Data for the task: Begin

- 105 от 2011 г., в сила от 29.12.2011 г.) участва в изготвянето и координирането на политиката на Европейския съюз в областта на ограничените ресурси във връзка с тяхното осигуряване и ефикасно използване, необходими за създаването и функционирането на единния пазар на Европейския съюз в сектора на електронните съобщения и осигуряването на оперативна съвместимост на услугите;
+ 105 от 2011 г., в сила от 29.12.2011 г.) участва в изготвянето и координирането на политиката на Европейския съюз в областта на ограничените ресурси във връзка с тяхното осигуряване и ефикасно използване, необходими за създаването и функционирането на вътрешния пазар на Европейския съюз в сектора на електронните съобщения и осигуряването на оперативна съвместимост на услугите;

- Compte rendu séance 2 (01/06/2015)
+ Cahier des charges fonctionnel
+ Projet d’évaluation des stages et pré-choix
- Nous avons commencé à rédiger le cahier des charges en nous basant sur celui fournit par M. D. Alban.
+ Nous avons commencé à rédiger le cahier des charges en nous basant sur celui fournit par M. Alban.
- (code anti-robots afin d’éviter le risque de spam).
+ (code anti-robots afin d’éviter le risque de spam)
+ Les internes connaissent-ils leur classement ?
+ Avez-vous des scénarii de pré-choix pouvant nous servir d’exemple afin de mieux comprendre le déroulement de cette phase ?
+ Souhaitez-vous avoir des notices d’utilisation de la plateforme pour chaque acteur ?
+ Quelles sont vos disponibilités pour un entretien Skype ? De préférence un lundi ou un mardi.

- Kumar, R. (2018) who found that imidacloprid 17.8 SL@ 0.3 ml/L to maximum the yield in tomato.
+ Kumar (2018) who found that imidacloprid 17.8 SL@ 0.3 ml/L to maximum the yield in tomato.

Data for the task: End

**Work to be completed**.
Retype the entries exactly, please. Leave no line out.

**Solution**.
- 105 от 2011 г., в сила от 29.12.2011 г.) участва в изготвянето и координирането на политиката на Европейския съюз в областта на ограничените ресурси във връзка с тяхното осигуряване и ефикасно използване, необходими за създаването и функционирането на единния пазар на Европейския съюз в сектора на електронните съобщения и осигуряването на оперативна съвместимост на услугите;
+ 105 от 2011 г., в сила от 29.12.2011 г.) участва в изготвянето и координирането на политиката на Европейския съюз в областта на ограничените ресурси във връзка с тяхното осигуряване и ефикасно използване, необходими за създаването и функционирането на вътрешния пазар на Европейския съюз в сектора на електронните съобщения и осигуряването на оперативна съвместимост на услугите;

- Compte rendu séance 2 (01/06/2015)
+ Cahier des charges fonctionnel
+ Projet d’évaluation des stages et pré-choix
- Nous avons commencé à rédiger le cahier des charges en nous basant sur celui fournit par M. D. Alban.
+ Nous avons commencé à rédiger le cahier des charges en nous basant sur celui fournit par M. Alban.
- (code anti-robots afin d’éviter le risque de spam).
+ (code anti-robots afin d’éviter le risque de spam)
+ Les internes connaissent-ils leur classement ?
+ Avez-vous des scénarii de pré-choix pouvant nous servir d’exemple afin de mieux comprendre le déroulement de cette phase ?
+ Souhaitez-vous avoir des notices d’utilisation de la plateforme pour chaque acteur ?
+ Quelles sont vos disponibilités pour un entretien Skype ? De préférence un lundi ou un mardi.

- Kumar, R. (2018) who found that imidacloprid 17.8 SL@ 0.3 ml/L to maximum the yield in tomato.
+ Kumar (2018) who found that imidacloprid 17.8 SL@ 0.3 ml/L to maximum the yield in tomato.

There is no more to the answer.